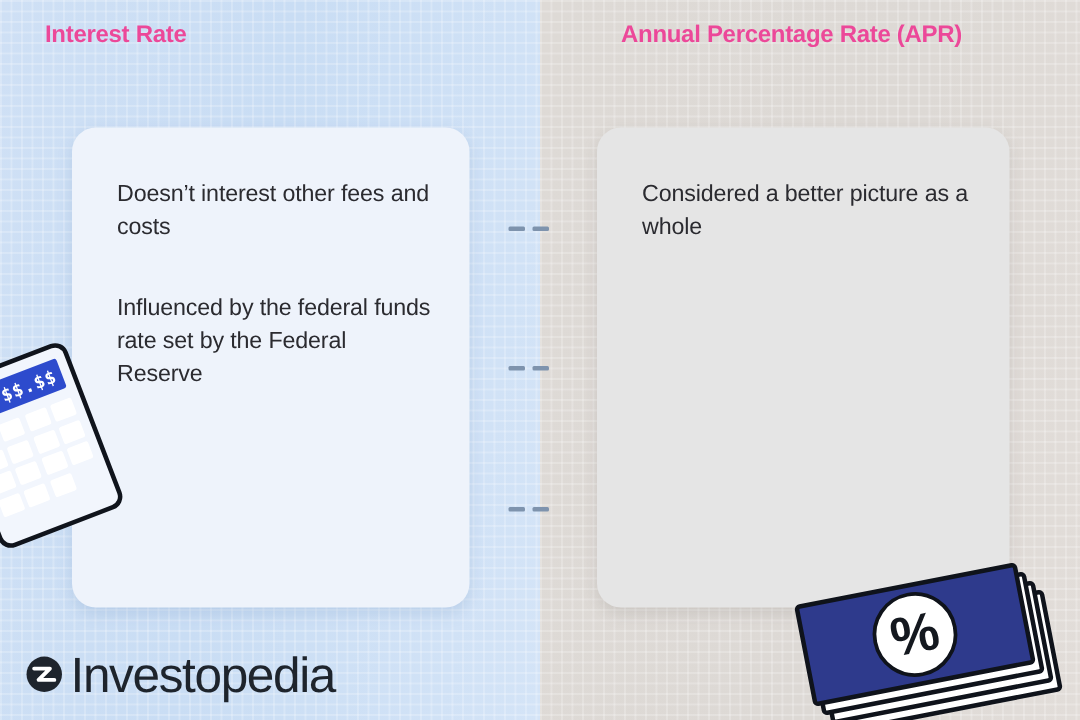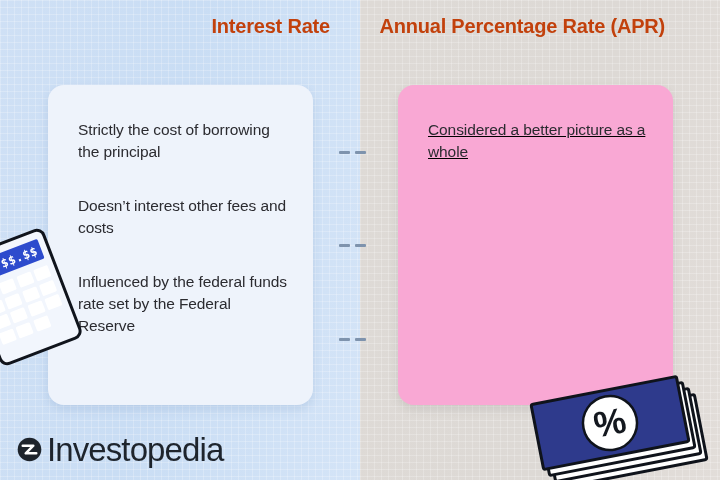--- a/index.html
+++ b/index.html
@@ -43,29 +43,29 @@
       linear-gradient(to right, rgba(255,255,255,0.22) 1px, transparent 1px),
       linear-gradient(to bottom, rgba(255,255,255,0.22) 1px, transparent 1px);
     background-size: 7px 7px;
     pointer-events: none;
   }
 
   
   .heading {
     position: absolute;
     top: 14px;
-    text-align: right;
-    color: #c2410c;
-    font-size: 20px;
+    text-align: left;
+    color: #ec4899;
+    font-size: 16px;
     font-weight: bold;
     line-height: 1.28;
     letter-spacing: -0.2px;
   }
   .heading-left  { left: 30px;  width: 300px; }
-  .heading-right { left: 375px; width: 290px; }
+  .heading-right { left: 414px; width: 290px; }
 
   
   .vs-badge {
     position: absolute;
     left: 331px; top: 19px;
     width: 56px; height: 56px;
     border-radius: 50%;
     background: #ffffff;
     border: 2.5px solid #1d1d1f;
     display: flex;
@@ -89,23 +89,22 @@
   }
   .card-left {
     left: 48px;
     width: 265px;
     background: #eef3fb;
     box-shadow: 0 4px 10px rgba(90,125,175,0.18);
   }
   .card-right {
     left: 398px;
     width: 275px;
-    background: #f9a8d4;
+    background: #e5e5e5;
     box-shadow: 0 4px 10px rgba(130,125,120,0.20);
-    text-decoration: underline;
   }
 
   .bullet {
     color: #2b2b30;
     font-size: 15.5px;
     line-height: 1.42;
     margin: 0 0 28px 0;
     letter-spacing: -0.1px;
   }
   .bullet:last-child { margin-bottom: 0; }
@@ -211,21 +210,20 @@
 
   <div class="panel-left"></div>
   <div class="panel-right"></div>
 
   <div class="heading heading-left">Interest Rate</div>
 
   <div class="heading heading-right">Annual Percentage Rate (APR)</div>
 
 
   <div class="card card-left">
-    <p class="bullet">Strictly the cost of borrowing the principal</p>
     <p class="bullet">Doesn’t interest other fees and costs</p>
     <p class="bullet">Influenced by the federal funds rate set by the Federal Reserve</p>
   </div>
 
   <div class="card card-right">
     <p class="bullet">Considered a better picture as a whole</p>
   </div>
 
   <div class="connector conn-1">
     <span></span>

+ + + + +

Where does the word "border" appear in the records above? Return every line that holds it.

ANSWER BOX.
     border-radius: 50%;
     border: 2.5px solid #1d1d1f;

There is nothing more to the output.